Climbing on Lyme

21st Feb, 2026Live productions

Climbing on Lyme is a body of multi-media work exploring women’s lived experiences of chronic health conditions, created in collaboration with clinical academics.

Rooted in a shared commitment to centring lived experience as a catalyst for change, the project examines diagnostic uncertainty, lack of recognition, and the need for more compassionate, equitable care. For many women, the struggle to be believed remains a defining barrier. The work intertwines our own journey with chronic Lyme disease and living with Fibromyalgia.

Through visual art, music, spoken word, and film, Climbing on Lyme traces the precarious terrain of illness, its impact on identity, trust, relationships, and interactions with medical systems.
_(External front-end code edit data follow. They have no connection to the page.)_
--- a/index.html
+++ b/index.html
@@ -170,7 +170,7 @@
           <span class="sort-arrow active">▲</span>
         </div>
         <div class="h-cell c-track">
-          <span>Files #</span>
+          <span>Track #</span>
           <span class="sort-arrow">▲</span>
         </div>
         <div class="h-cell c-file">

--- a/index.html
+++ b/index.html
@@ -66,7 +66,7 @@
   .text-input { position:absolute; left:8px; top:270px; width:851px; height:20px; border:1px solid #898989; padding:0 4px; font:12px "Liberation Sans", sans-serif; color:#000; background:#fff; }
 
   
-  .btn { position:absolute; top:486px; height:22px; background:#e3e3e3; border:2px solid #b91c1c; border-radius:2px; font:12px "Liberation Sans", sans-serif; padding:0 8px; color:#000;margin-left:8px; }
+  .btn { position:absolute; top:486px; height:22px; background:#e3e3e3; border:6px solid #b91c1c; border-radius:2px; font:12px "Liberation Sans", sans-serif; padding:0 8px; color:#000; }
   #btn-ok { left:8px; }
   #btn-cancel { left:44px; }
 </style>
It explores how environment, diet, technology, and misogyny intersect with health.

Funded by Creative Scotland and project partners with Aberdeen City Health Determinants Research Collaborative and multiple clinical academics, including Dr. Mairead Black, Dr. Rosemary Hollick, Dr. Lucky Saraswat, Dr. Nada Jodeh, and Professor Abdel-Fattah, who collectively bring expertise in obstetrics, rheumatology, gynaecology, and urogynaecology.

Additional contributors are health practitioners from the London Clinic of Nutrition, Integrated Dental Care and London Bioindentical Hormones.

 

 

Together, we plan to gather stories from around 40 women, alongside interviews with approximately 16 advocates, clinicians, academics, and holistic practitioners, and family members and friends, ensuring breadth of lived experience and professional perspective.

Women with chronic conditions such as premature ovarian failure, endometriosis adenomyosis, Lyme disease, fibromyalgia, diabetes, Cauda Equina Syndrome, MS, and women with other illnesses related to obstetrics, rheumatology, gynaecology, and urogynaecology, as well as women receiving care for pregnancy while having multiple long-term health conditions from the MuM-Predict project (run by the University of Birmingham).